[Edit difference data]

********

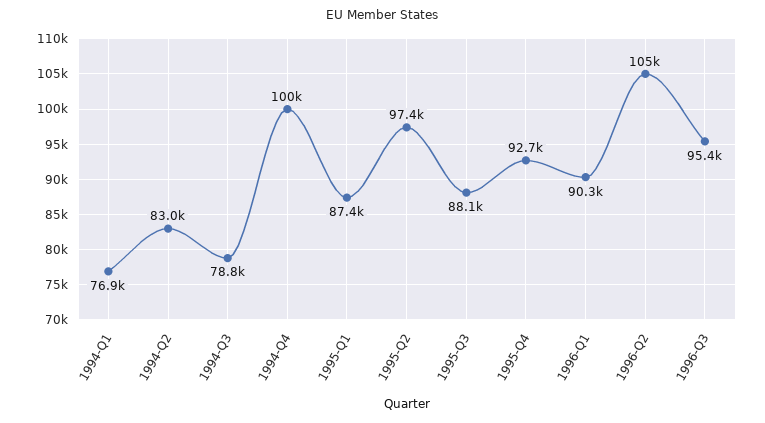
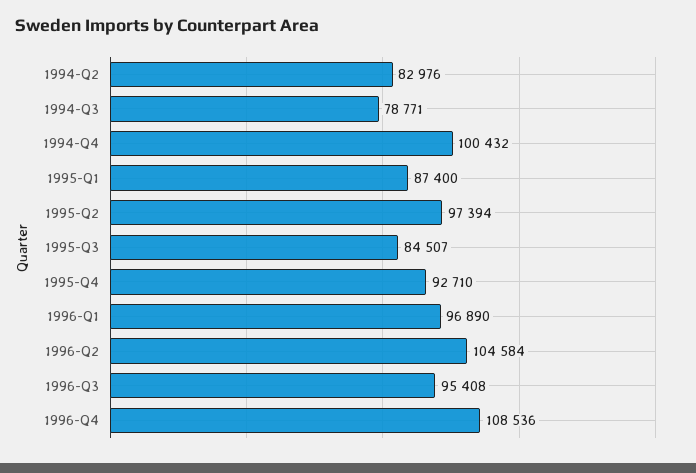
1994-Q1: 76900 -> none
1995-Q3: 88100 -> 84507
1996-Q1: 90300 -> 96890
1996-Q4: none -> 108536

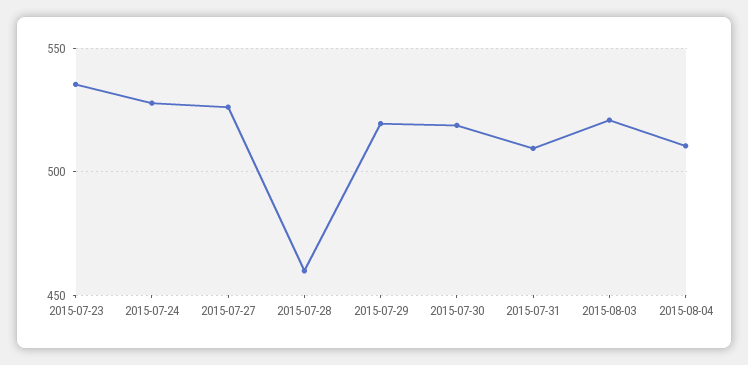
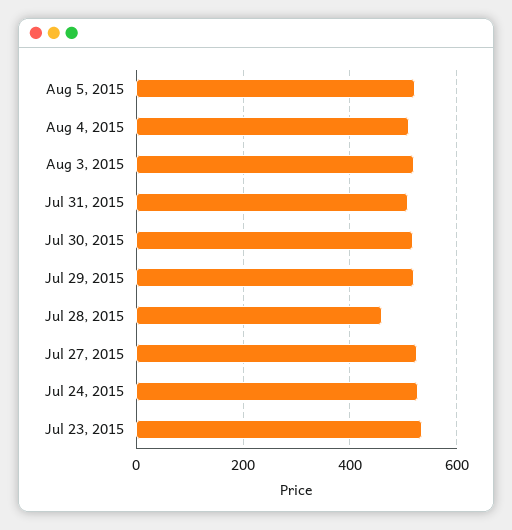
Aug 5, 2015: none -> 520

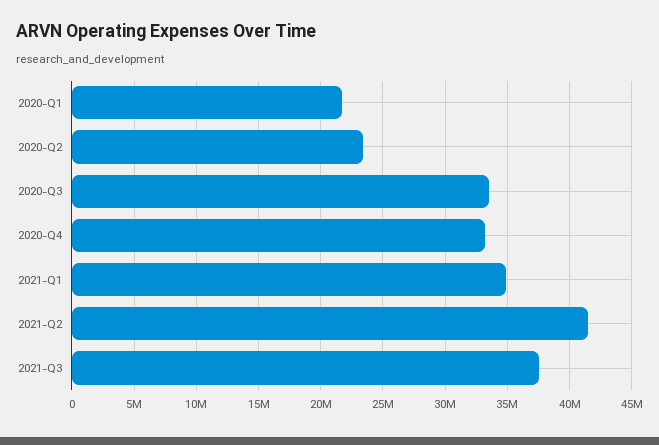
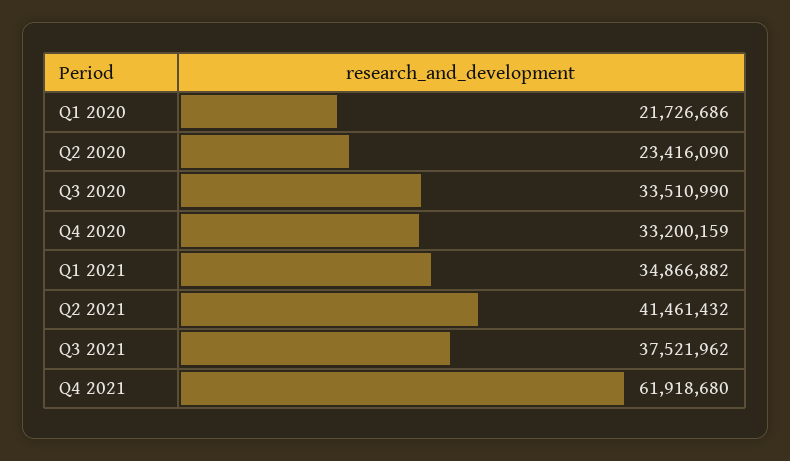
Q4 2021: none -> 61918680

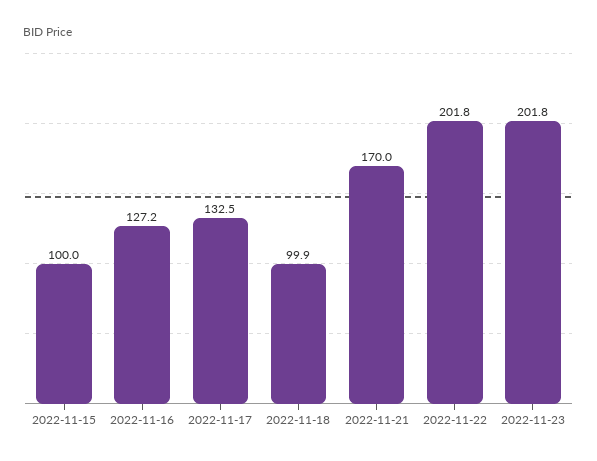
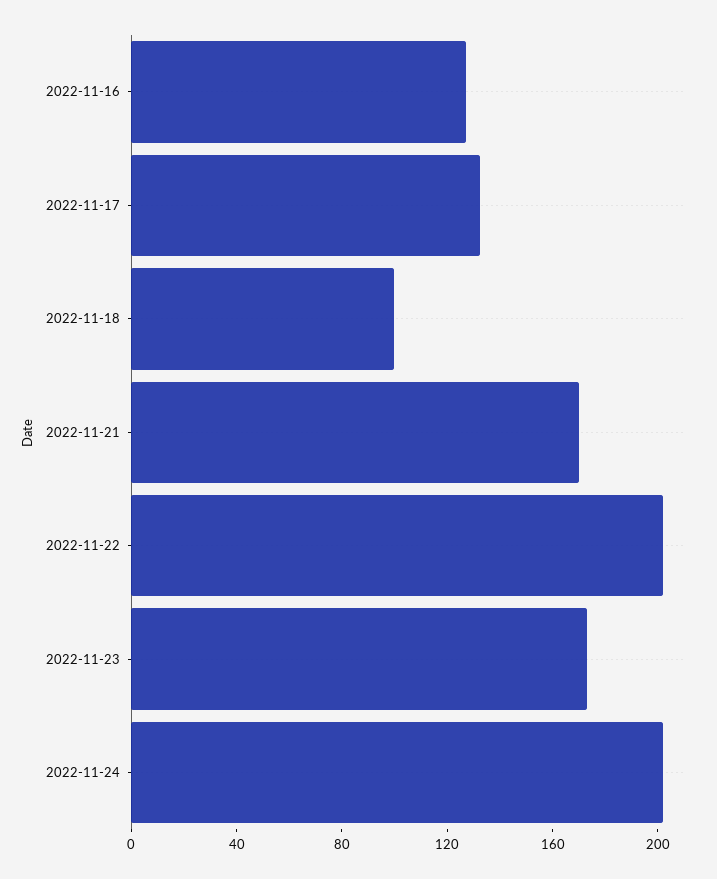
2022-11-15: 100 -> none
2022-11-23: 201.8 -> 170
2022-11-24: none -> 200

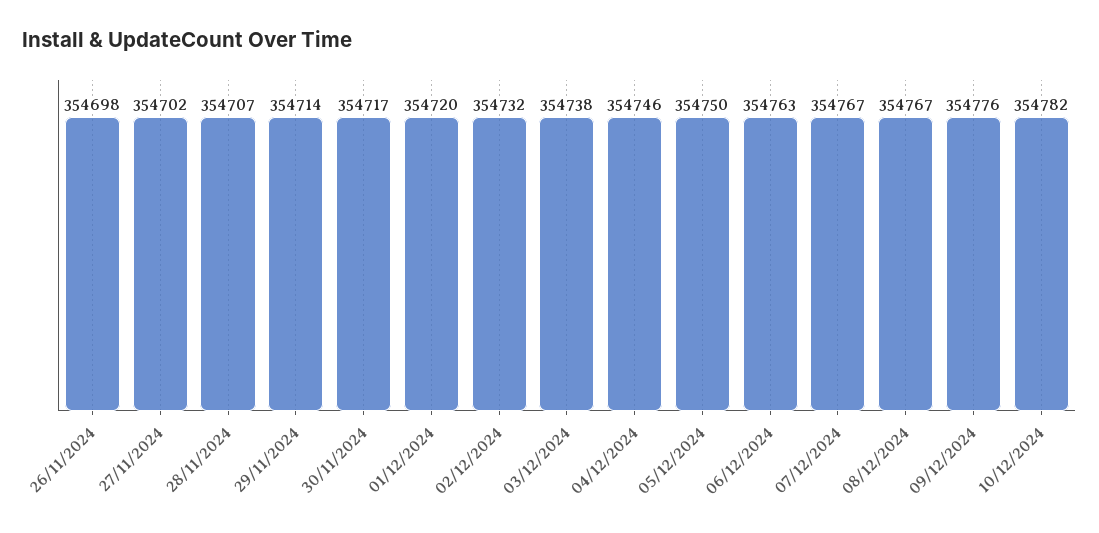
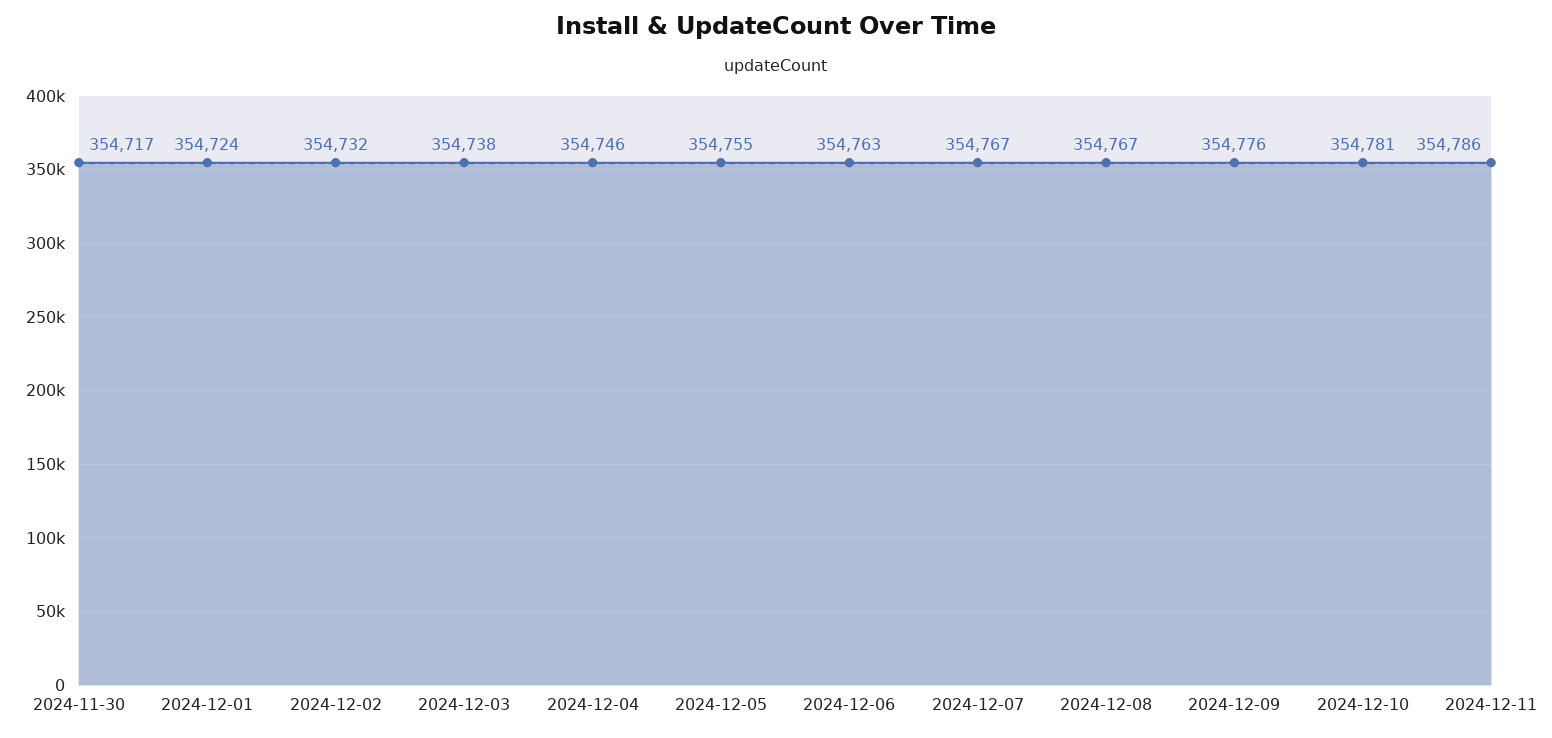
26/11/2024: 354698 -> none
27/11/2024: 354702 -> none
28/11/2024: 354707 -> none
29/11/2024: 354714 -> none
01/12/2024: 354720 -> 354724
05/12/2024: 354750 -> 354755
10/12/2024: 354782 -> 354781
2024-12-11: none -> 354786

********

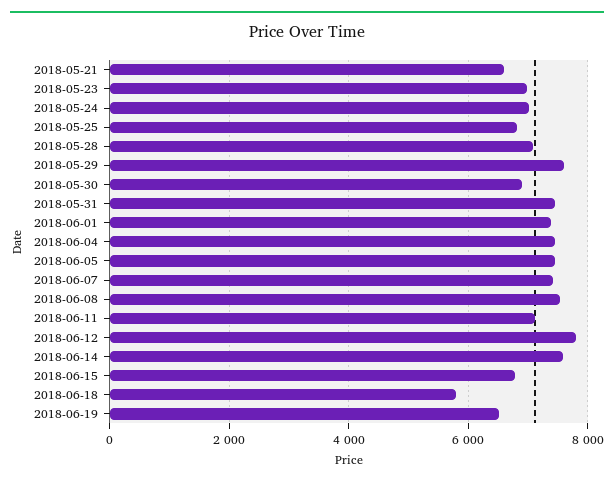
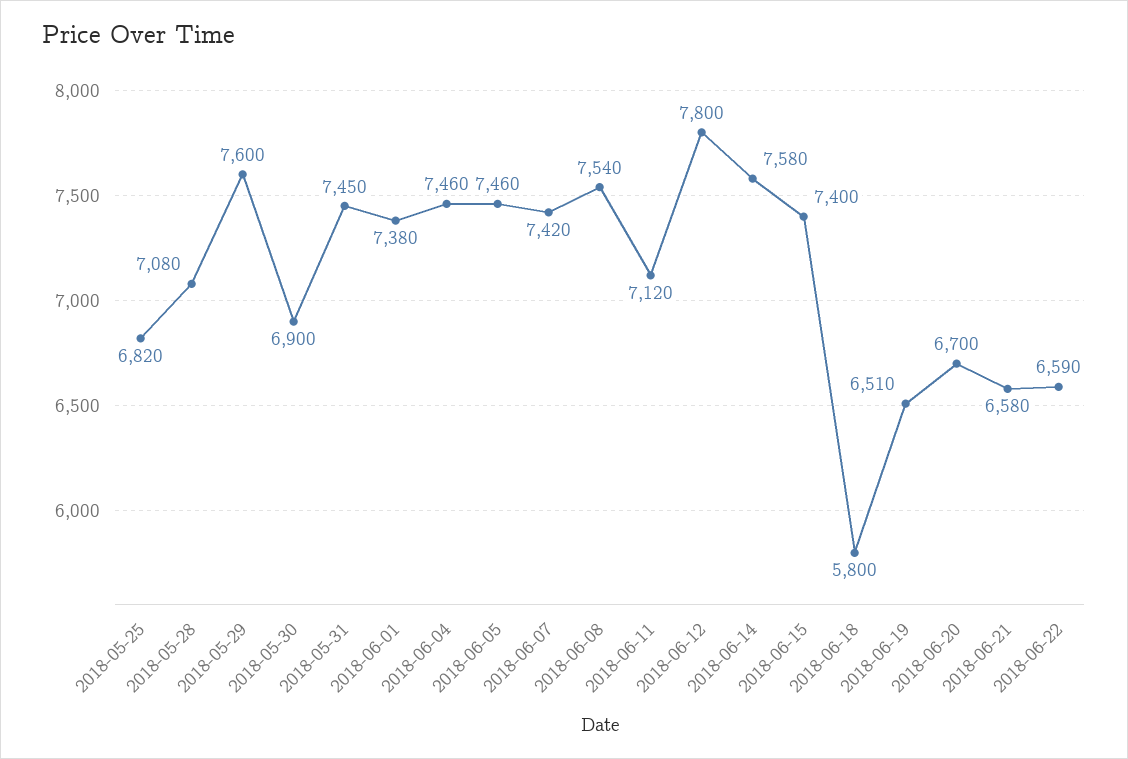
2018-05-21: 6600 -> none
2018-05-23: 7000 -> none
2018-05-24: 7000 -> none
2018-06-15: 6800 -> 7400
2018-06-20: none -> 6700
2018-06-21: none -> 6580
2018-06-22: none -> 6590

********

- _Problem to work on_: Above are records; repeat only the lines starting at the line with "05/12/2024: 354750 -> 354755" and ending at the line with "2024-12-11: none -> 354786", exactly as they appear, both included.

- _Task answer_:
05/12/2024: 354750 -> 354755
10/12/2024: 354782 -> 354781
2024-12-11: none -> 354786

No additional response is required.